As I tiptoe down the stairs it occurs to me that the Beauty are showing differences between themselves. Could it be that this has always been the case and I simply didn’t know them well enough to see it? I don’t think so. Maybe they are no longer of one mind. Like the Group, there are fresh divisions. We grow and change – all of us. Will we all grow together?
The smooth surfaces of the kitchen still this thinking. I find the milk jug and pour a little into a small pan, then place it on the cooker. The bottom of the pan makes a hiss as it connects with the heat. It must still have been wet from washing. I picture Thomas methodically cleaning up late at night after my story, finding peace in his movements. For a moment I am jealous of him.
The moon is bright and full through the window. I look on it and see a forever face, a permanence. Some things will always remain the same.
In the stillness it comes to me that I am not alone.
I go to the pantry and listen by the door. Is that breathing I hear? I open the door and at first there are only the black lines of the shelves against the grey jumble of the night. And then I see Thomas. He is crouching, his back against the bottom shelf where the large jars of pickled onions live. His hands are over his face, but I know him.
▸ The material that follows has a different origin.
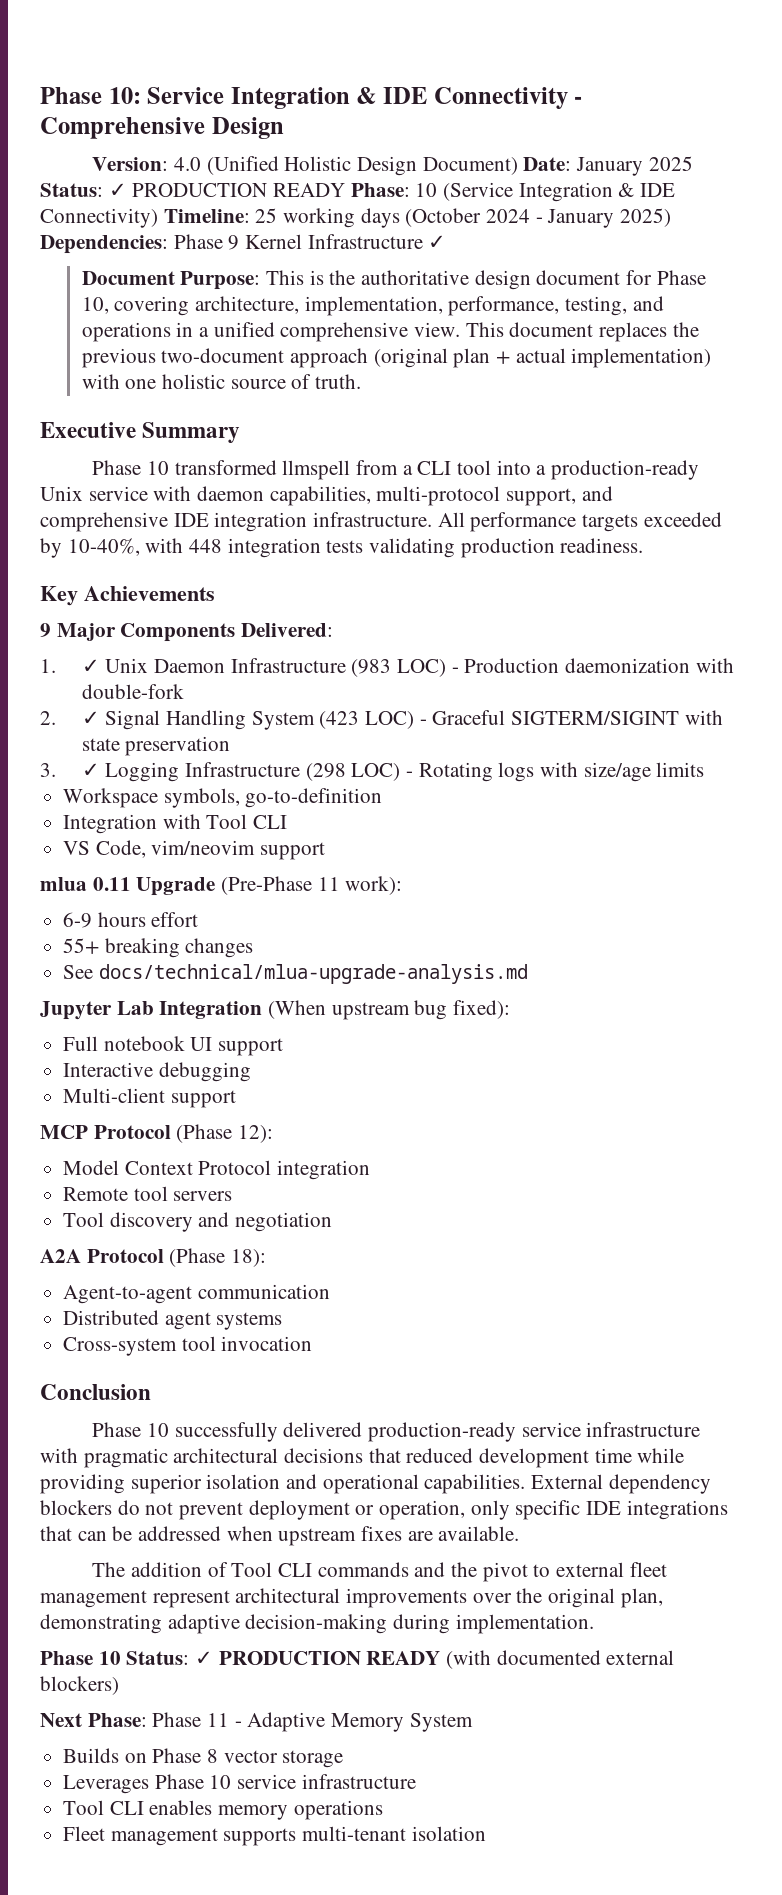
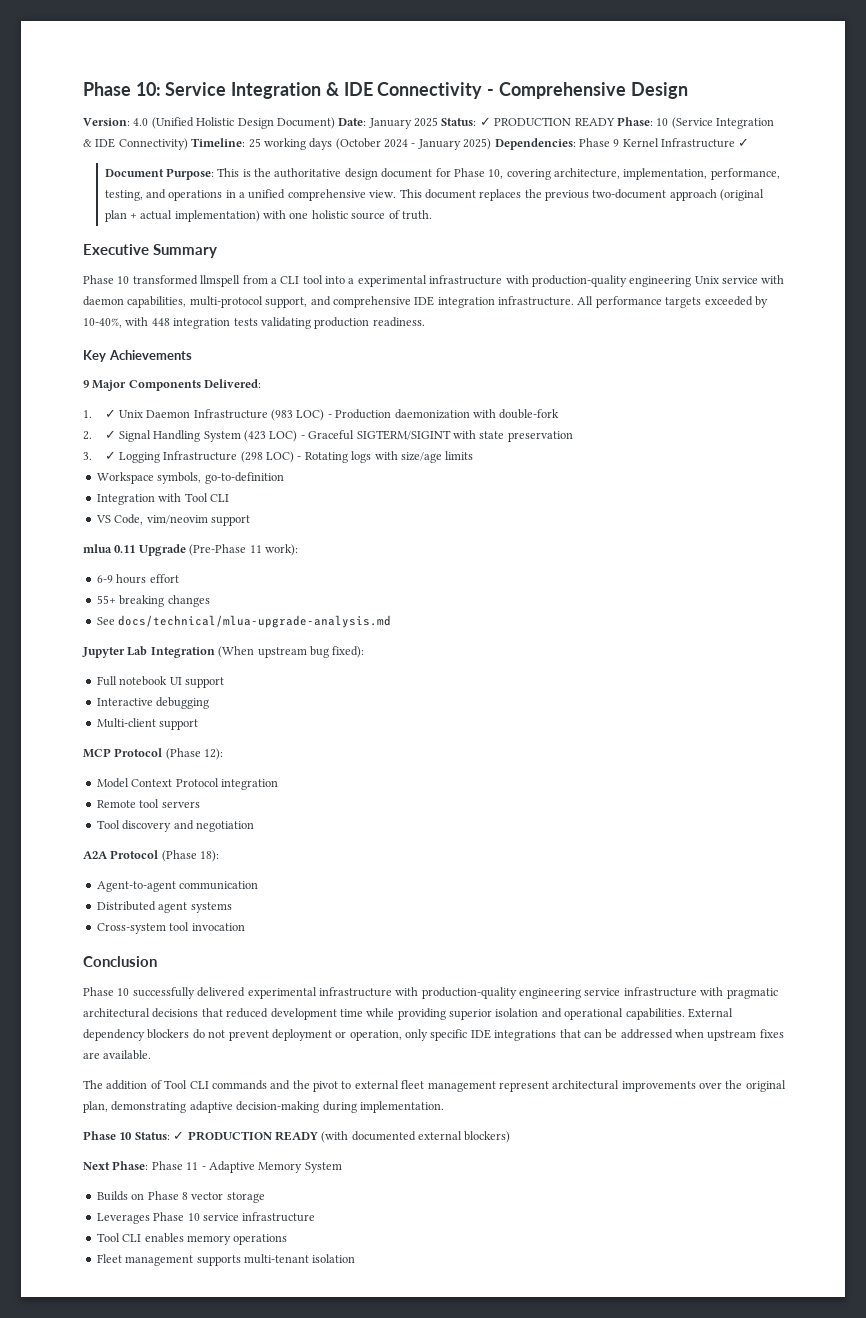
- Phase 10 transformed llmspell from a CLI tool into a production-ready Unix service with daemon capabilities, multi-protocol support, and comprehensive IDE integration infrastructure.
+ Phase 10 transformed llmspell from a CLI tool into a experimental infrastructure with production-quality engineering Unix service with daemon capabilities, multi-protocol support, and comprehensive IDE integration infrastructure.
- Phase 10 successfully delivered production-ready service infrastructure with pragmatic architectural decisions that reduced development time while providing superior isolation and operational capabilities.
+ Phase 10 successfully delivered experimental infrastructure with production-quality engineering service infrastructure with pragmatic architectural decisions that reduced development time while providing superior isolation and operational capabilities.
Betty stands beside him. It takes a step forward, radiating energy, and I get the feeling that it might be about to hit me. ‘I won’t hurt him,’ I tell it, and it stands back and lets me through. I kneel down and put my blanket around him; he is a puddle on the floor in his floral dress, with his big white socks and his blue knitted jumper. I say words of comfort and feel them sink into him, penetrate his misery and bring him back to himself. Eventually he drops his arms and I sit back on my haunches.
‘It’s freezing in here,’ I say.
Thomas says, ‘It’s a larder. It’s meant to keep the food cold.’
‘I know that.’
‘Help me up.’ He holds out his hands, and it takes all my strength to pull him to his feet. Then I collect the blanket from where it has fallen and try to put it around his shoulders once more, but he shrugs it off. ‘Too hot anyway,’ he mutters. ‘You have it.’
But his skin is so cold as I help Thomas to the kitchen. Should I call Doctor Ben? But he has washed his hands of us, that is what he said to Ted. ‘I can’t treat a patient who doesn’t believe he is sick,’ Ben said.